Average air temperatures in the Republic in the 2001-2011 period were 1.6 degrees Fahrenheit higher than the 1979-89 average, notes the study, by Russian and Swedish scientists and published in the International Journal of Circumpolar Health.

“We consider the influence of temperature as a main driving factor of the northward tick expansion in Komi,” the study authors say in their paper.

Previous research by several of the same scientists found that the warming climate in Russia’s Archangelsk Oblast was behind a nearly 50-fold increase in cases of tick-borne encephalitis there compared to past decades.

The mathematical analysis “revealed a distinct correlation between TBE incidence and the growth of mean annual air temperatures in AO in 1990–2009,” said their study, published in 2011 in the journal Global Health Action.

Lyme disease, named for the Connecticut town where an outbreak of an arthritislike condition was traced to ticks, has also emerged as a threat in the European Arctic and subarctic.

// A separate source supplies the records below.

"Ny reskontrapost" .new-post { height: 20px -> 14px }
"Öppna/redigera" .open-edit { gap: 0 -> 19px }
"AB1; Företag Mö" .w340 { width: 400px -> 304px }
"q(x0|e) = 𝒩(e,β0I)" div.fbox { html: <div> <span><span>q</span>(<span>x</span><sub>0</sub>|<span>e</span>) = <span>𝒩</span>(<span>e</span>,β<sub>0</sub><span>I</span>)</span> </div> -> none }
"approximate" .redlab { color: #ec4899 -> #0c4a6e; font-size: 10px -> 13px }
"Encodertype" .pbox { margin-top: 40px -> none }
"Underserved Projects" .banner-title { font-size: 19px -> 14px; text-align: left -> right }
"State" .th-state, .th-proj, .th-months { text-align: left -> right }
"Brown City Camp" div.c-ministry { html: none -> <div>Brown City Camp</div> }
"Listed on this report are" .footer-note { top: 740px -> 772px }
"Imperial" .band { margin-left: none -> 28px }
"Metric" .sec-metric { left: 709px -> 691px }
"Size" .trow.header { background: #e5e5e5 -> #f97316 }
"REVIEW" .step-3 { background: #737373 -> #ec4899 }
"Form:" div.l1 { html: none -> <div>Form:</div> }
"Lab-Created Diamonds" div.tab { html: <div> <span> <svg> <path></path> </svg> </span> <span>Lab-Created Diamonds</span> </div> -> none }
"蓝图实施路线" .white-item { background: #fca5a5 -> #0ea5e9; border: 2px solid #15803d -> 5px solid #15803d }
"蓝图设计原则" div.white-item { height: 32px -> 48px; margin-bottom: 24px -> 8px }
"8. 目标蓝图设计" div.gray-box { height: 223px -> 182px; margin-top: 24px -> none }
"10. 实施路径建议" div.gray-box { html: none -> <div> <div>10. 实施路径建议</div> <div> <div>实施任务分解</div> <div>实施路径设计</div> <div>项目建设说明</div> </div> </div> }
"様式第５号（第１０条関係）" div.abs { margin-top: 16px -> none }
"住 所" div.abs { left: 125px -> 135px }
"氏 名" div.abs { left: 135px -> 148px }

The bacteria that causes Lyme disease, Borrelia, was first documented in the Arctic in a 2007 study that explained how it was found in ticks infecting birds on Norway’s Varanger Peninsula, a site at 70 degrees latitude. Since then, there have been Lyme disease cases in northern Norway and other high-latitude European areas.

The first documented cases of Lyme disease in a remote region of Yakutia in northeastern Siberia were reported in a study published last year. Eight people in villages in Yakutia’s Verkhoyansk region tested positive in 2012 for the Lyme infection, said the study, published in the journal Vector-Borne and Zoonotic Diseases.